Instructions to follow
Copy exactly the lines of the data below, beginning with the line with "[231,834,382,851] www.example.com ->" and ending with the line with "[200,605,601,625] https://github.com/swaechter/web-cms.git ->". Pictures are to be omitted.
═════ Exercise data ═════
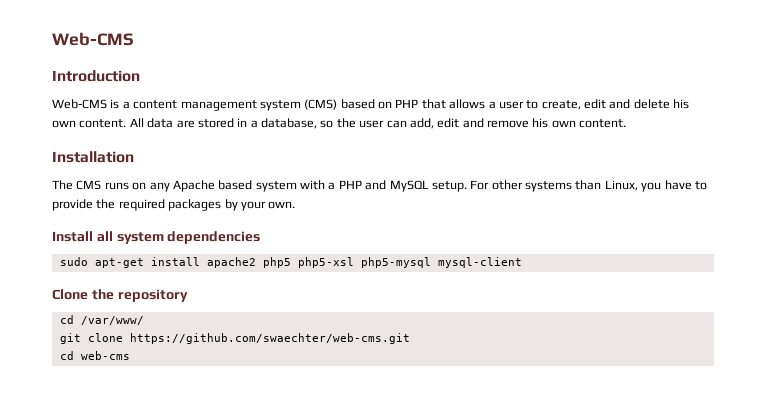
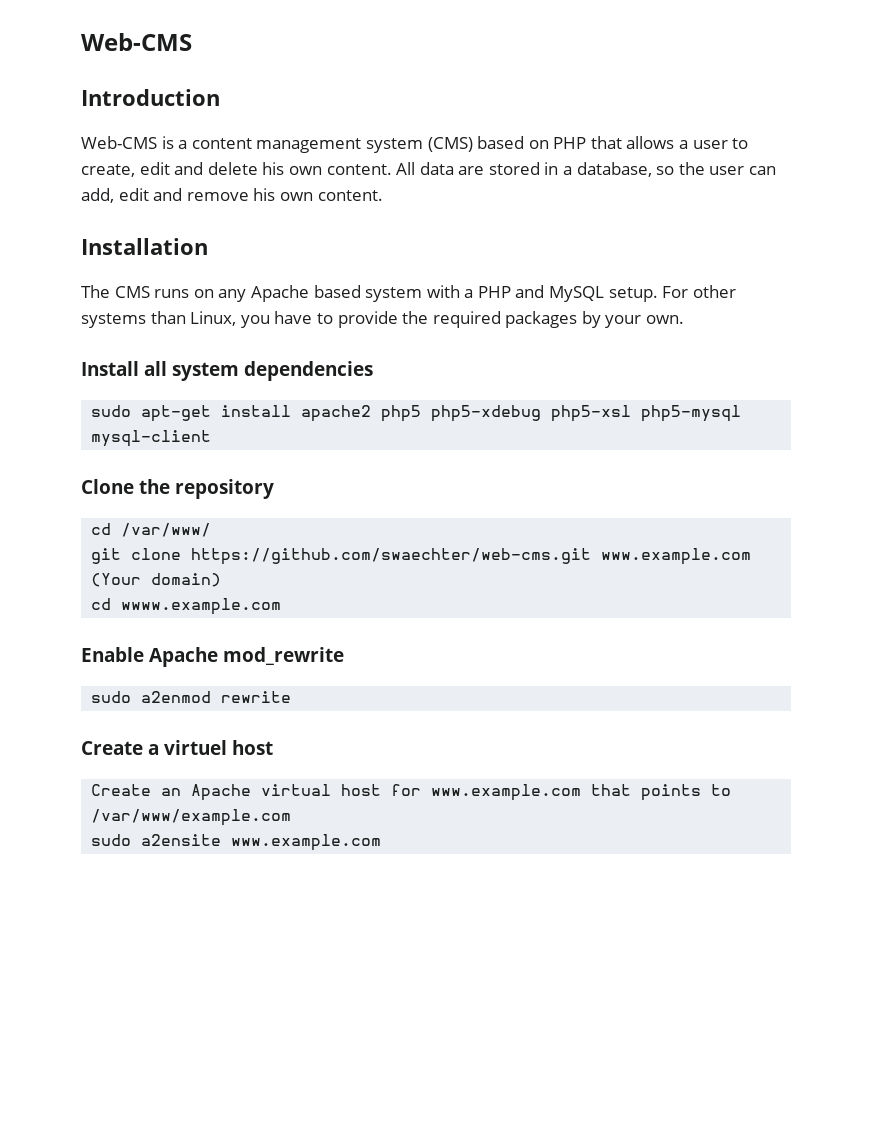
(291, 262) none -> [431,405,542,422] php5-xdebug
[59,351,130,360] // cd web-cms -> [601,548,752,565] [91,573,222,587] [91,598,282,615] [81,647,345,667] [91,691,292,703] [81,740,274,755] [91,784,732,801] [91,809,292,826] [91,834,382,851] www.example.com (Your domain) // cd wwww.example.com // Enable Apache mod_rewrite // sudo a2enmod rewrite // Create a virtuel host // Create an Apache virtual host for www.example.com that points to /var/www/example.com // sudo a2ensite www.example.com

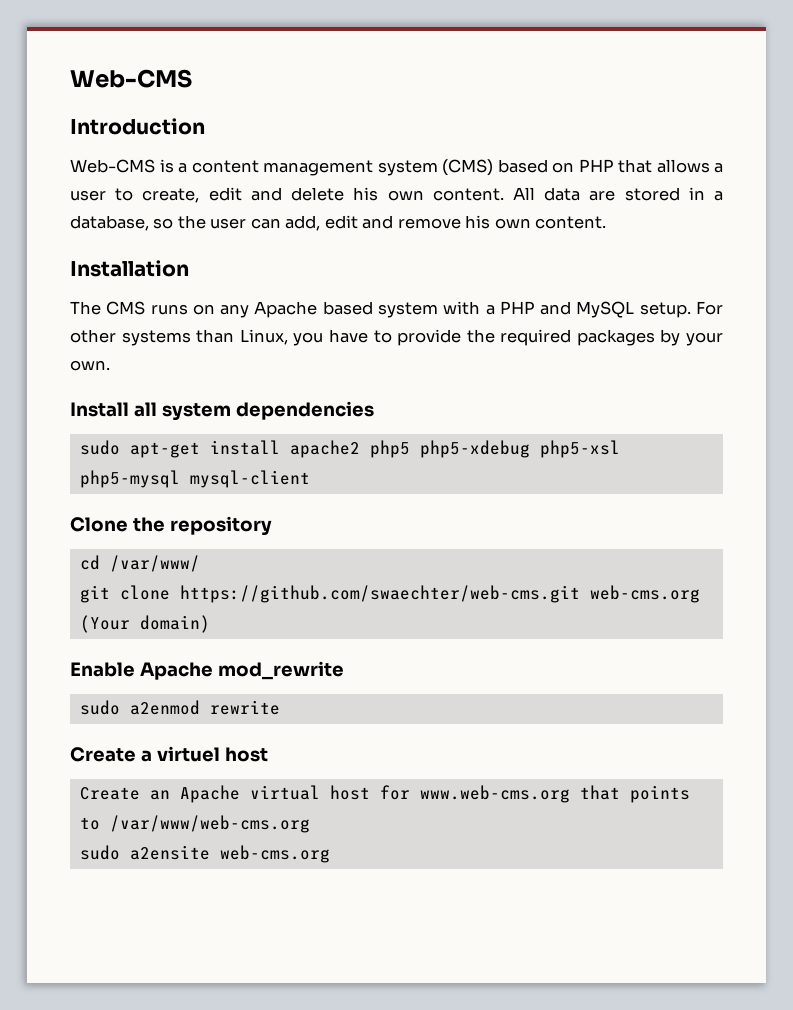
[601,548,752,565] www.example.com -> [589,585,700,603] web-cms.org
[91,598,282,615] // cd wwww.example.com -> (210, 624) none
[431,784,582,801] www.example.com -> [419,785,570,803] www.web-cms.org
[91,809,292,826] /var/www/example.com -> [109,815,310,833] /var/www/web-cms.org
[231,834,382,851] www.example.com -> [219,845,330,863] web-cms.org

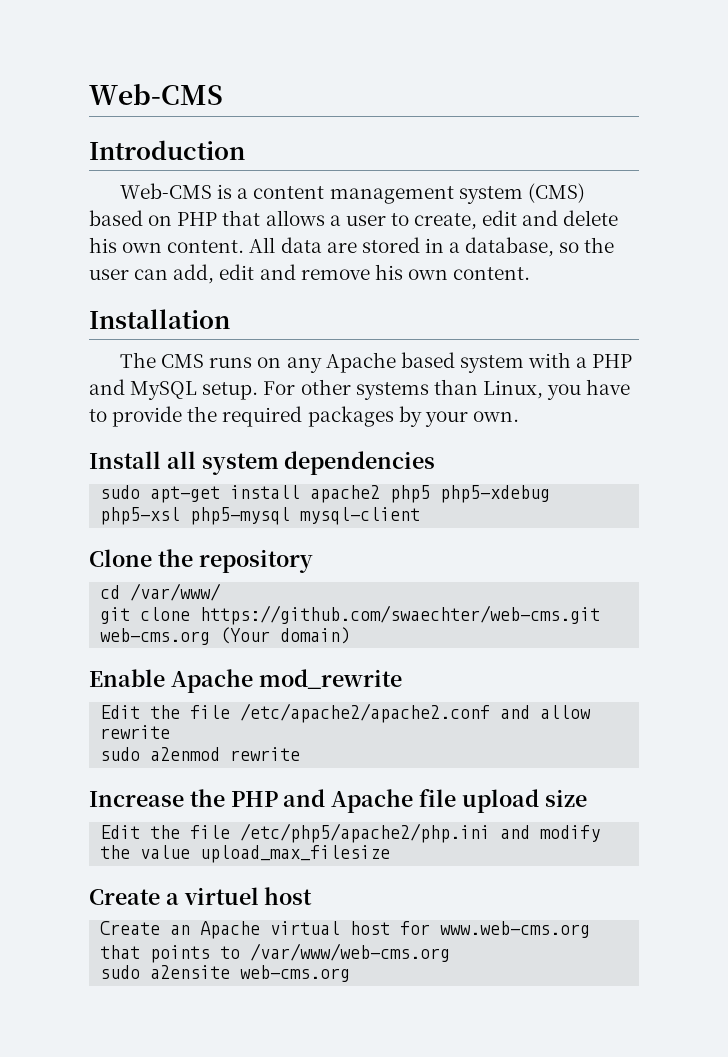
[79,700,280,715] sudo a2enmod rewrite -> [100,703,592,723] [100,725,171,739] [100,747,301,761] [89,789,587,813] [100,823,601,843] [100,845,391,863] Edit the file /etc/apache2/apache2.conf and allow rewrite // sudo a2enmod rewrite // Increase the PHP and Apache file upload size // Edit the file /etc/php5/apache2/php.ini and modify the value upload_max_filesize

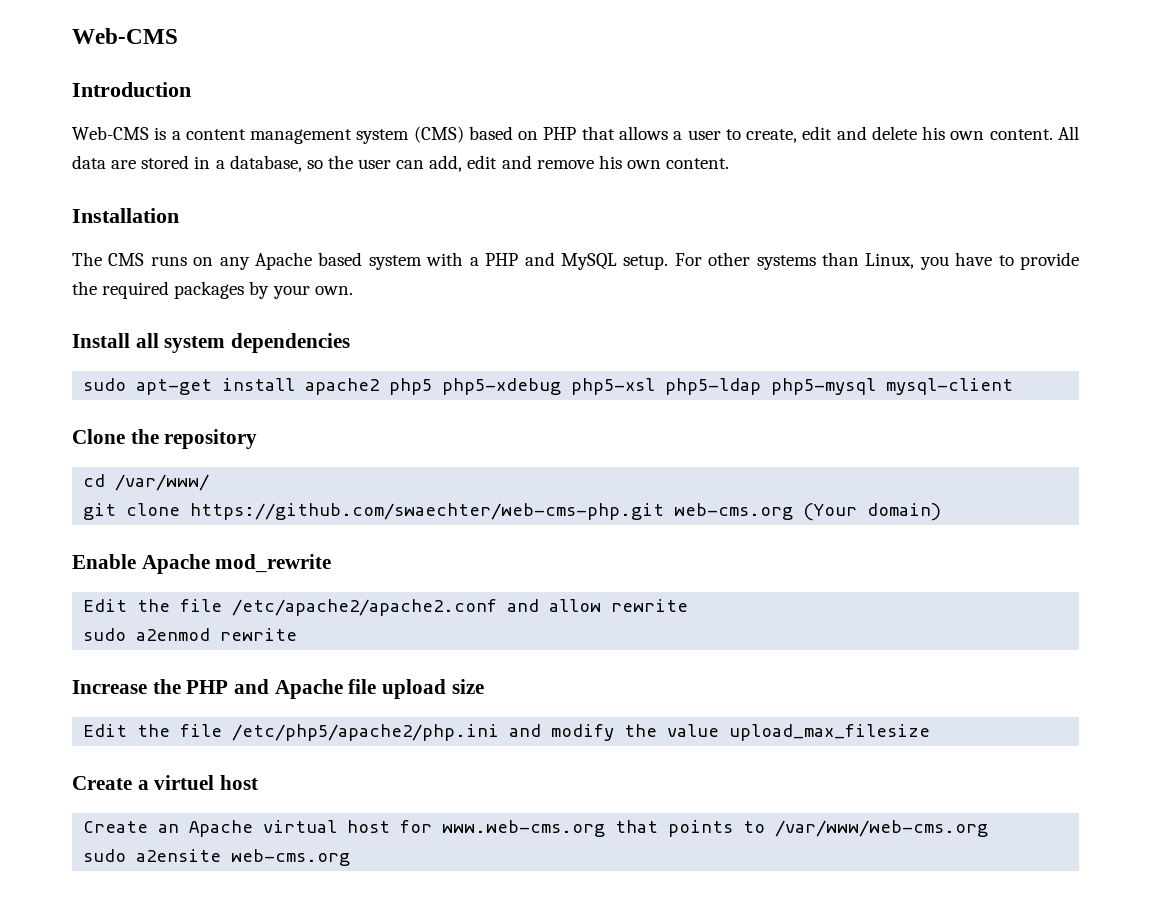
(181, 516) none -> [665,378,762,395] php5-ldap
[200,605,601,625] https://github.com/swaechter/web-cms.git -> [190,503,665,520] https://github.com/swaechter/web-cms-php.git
═════
═════ Exercise data ═════
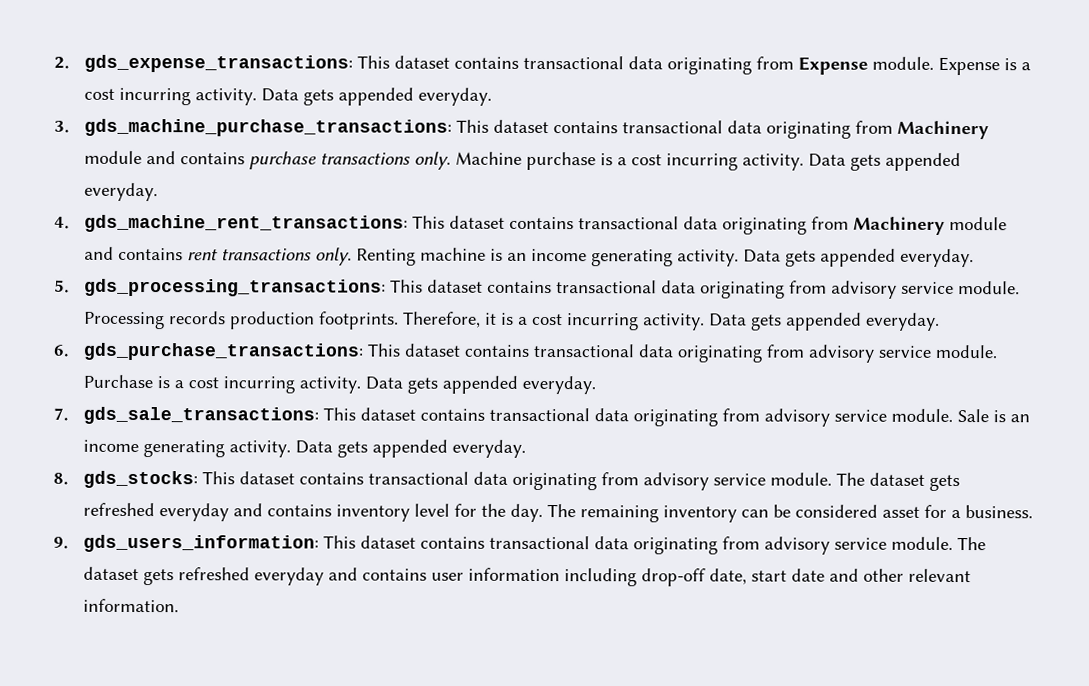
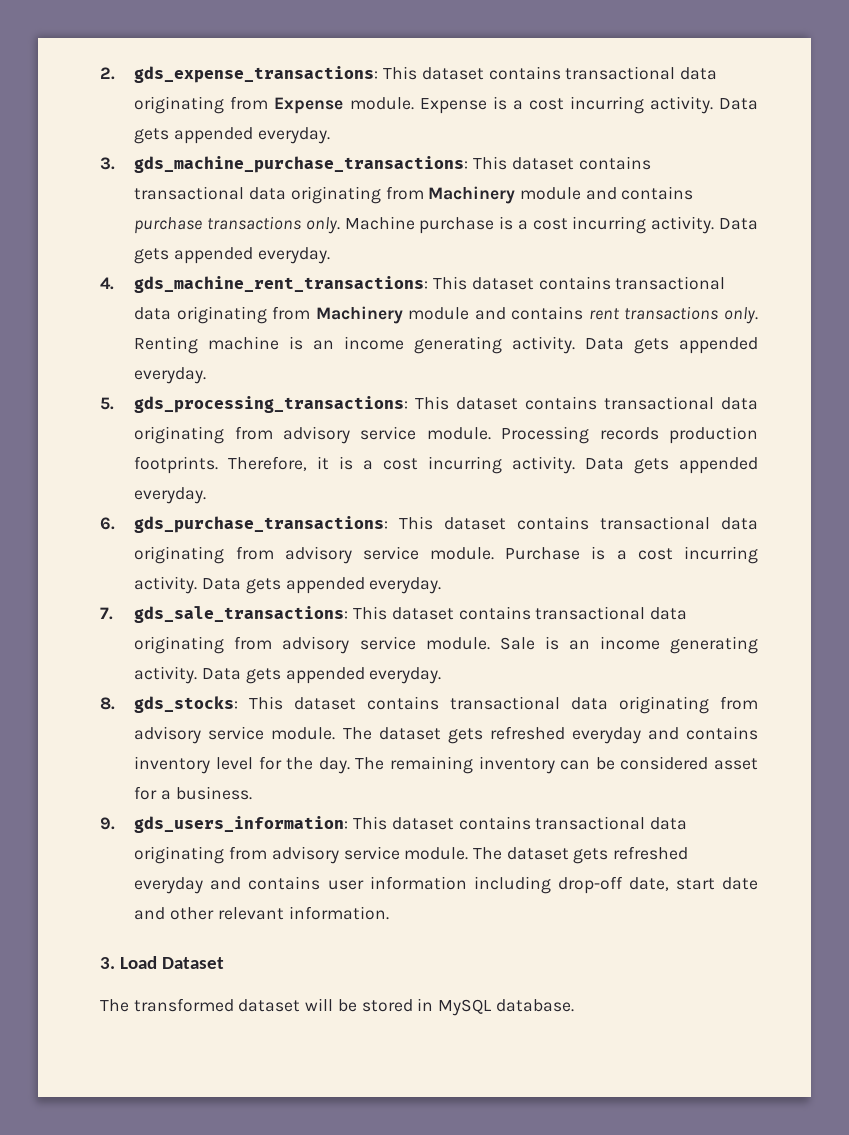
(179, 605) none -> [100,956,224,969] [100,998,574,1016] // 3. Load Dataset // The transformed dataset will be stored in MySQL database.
═════
Solution for this exercise
[231,834,382,851] www.example.com -> [219,845,330,863] web-cms.org

[79,700,280,715] sudo a2enmod rewrite -> [100,703,592,723] [100,725,171,739] [100,747,301,761] [89,789,587,813] [100,823,601,843] [100,845,391,863] Edit the file /etc/apache2/apache2.conf and allow rewrite // sudo a2enmod rewrite // Increase the PHP and Apache file upload size // Edit the file /etc/php5/apache2/php.ini and modify the value upload_max_filesize

(181, 516) none -> [665,378,762,395] php5-ldap
[200,605,601,625] https://github.com/swaechter/web-cms.git -> [190,503,665,520] https://github.com/swaechter/web-cms-php.git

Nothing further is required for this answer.